7. Eu égard au motif d'annulation retenu, le présent arrêt implique nécessairement, sous réserve d'un changement dans la situation de droit ou de fait de M. B..., que le préfet de la Seine-Saint-Denis délivre à celui-ci une carte de séjour temporaire d'un an portant la mention " vie privée et familiale " dans un délai de trois mois à compter de la notification du présent arrêt. Dans les circonstances de l'espèce, il n'y a pas lieu d'assortir cette injonction d'une astreinte.
Sur les frais liés au litige :
8. Il y a lieu, dans les circonstances de l'espèce, de mettre à la charge de l'Etat une somme de 1 000 euros au titre de l'article L. 761-1 du code de justice administrative.
D E C I D E :
Article 1er : Le jugement n° 2204638 du tribunal administratif de Montreuil du 29 juin 2023 et l'arrêté du préfet de la Seine-Saint-Denis du 24 février 2022 sont annulés.

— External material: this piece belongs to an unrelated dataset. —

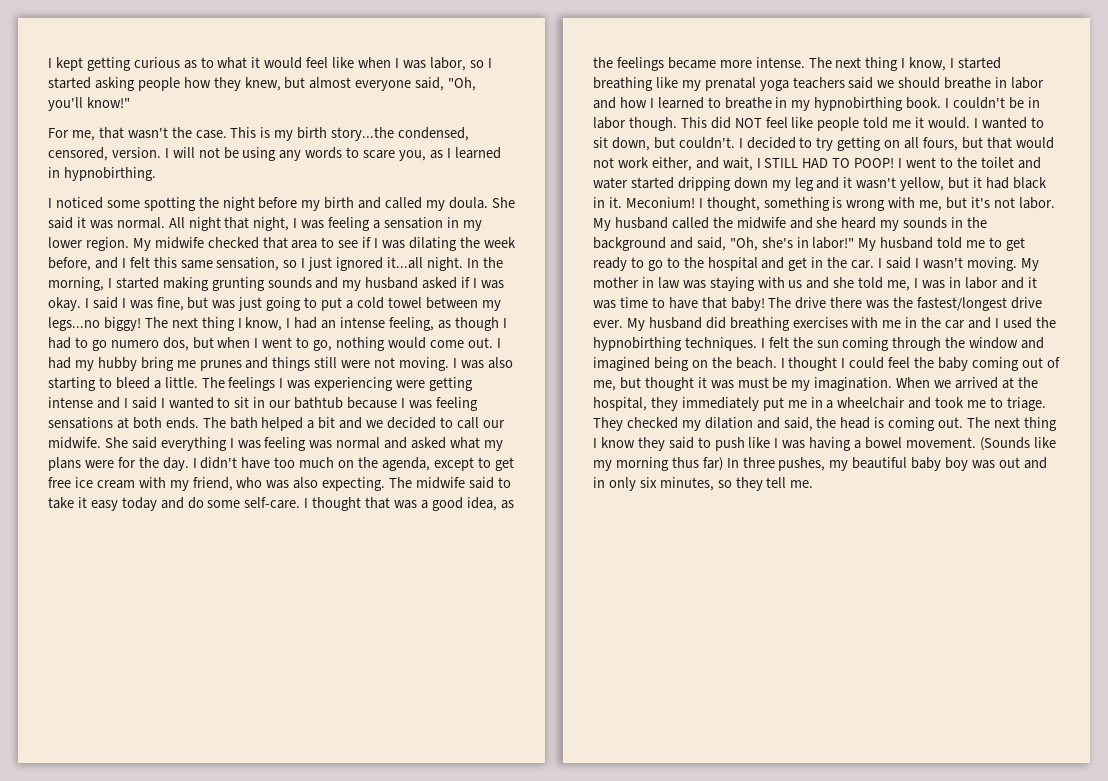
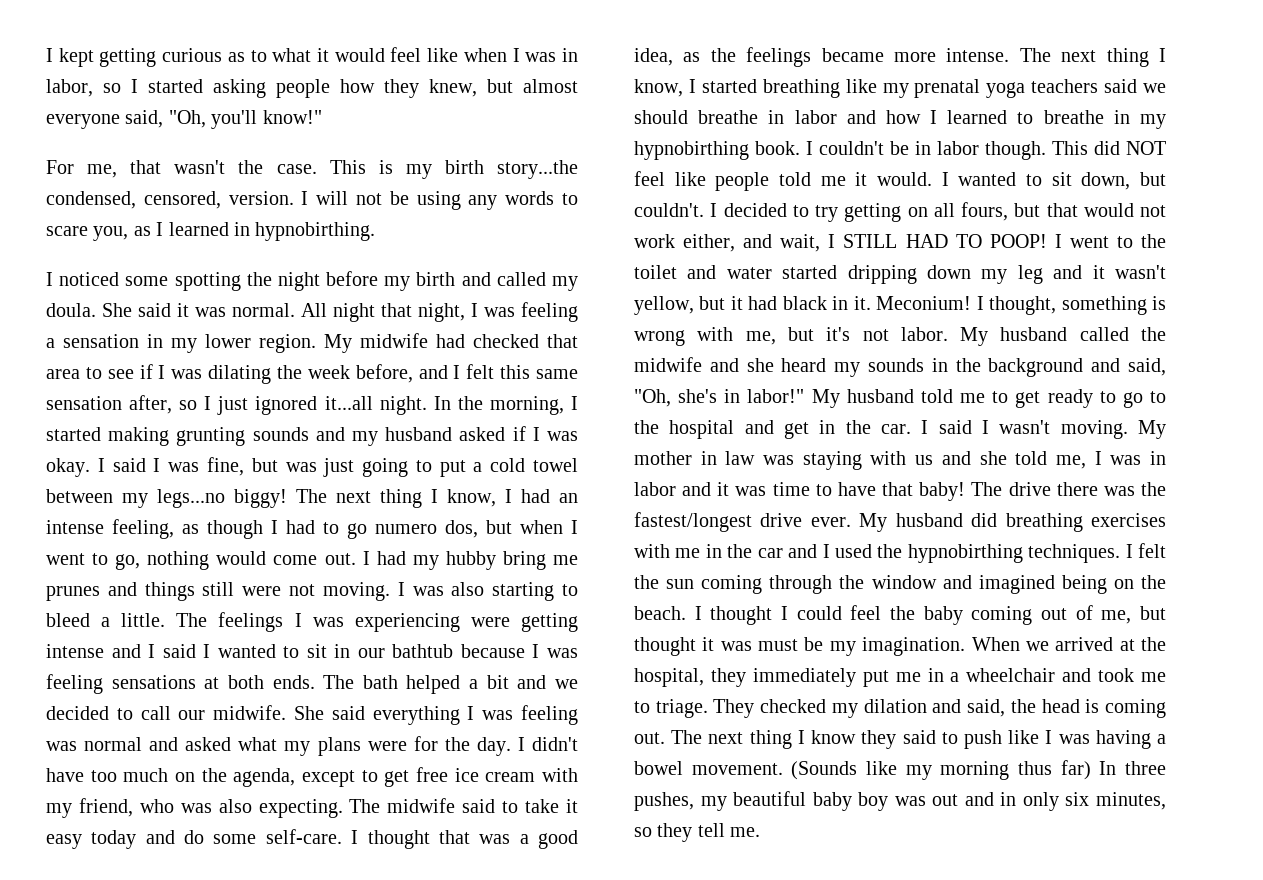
- I kept getting curious as to what it would feel like when I was labor, so I started asking people how they knew, but almost everyone said, "Oh, you'll know!"
+ I kept getting curious as to what it would feel like when I was in labor, so I started asking people how they knew, but almost everyone said, "Oh, you'll know!"
- My midwife checked that area to see if I was dilating the week before, and I felt this same sensation, so I just ignored it...all night.
+ My midwife had checked that area to see if I was dilating the week before, and I felt this same sensation after, so I just ignored it...all night.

Article 2 : Il est enjoint au préfet de la Seine-Saint-Denis de délivrer à M. B... une carte de séjour temporaire d'un an portant la mention " vie privée et familiale " dans un délai de trois mois à compter de la notification du présent arrêt.
Article 3 : L'État versera à M. B... une somme de 1 000 euros au titre de l'article L. 761-1 du code de justice administrative.
Article 4 : Le surplus des conclusions de la requête de M. B... est rejeté.
Article 5 : Le présent arrêt sera notifié à M. A... B... et au ministre de l'intérieur et des outre-mer.
Copie en sera adressée au préfet de la Seine-Saint-Denis.
Délibéré après l'audience du 21 juin 2024, à laquelle siégeaient :
- Mme Bruston, présidente,
- M. Mantz, premier conseiller,
- Mme Saint-Macary, première conseillère.
Rendu public par mise à disposition au greffe le 5 juillet 2024
Le rapporteur,
P. MANTZLa présidente,
S. BRUSTON
La greffière,
A. LOUNIS
La République mande et ordonne au ministre de l'intérieur et des outre-mer en ce qui le concerne ou à tous commissaires de justice à ce requis en ce qui concerne les voies de droit commun contre les parties privées, de pourvoir à l'exécution de la présente décision.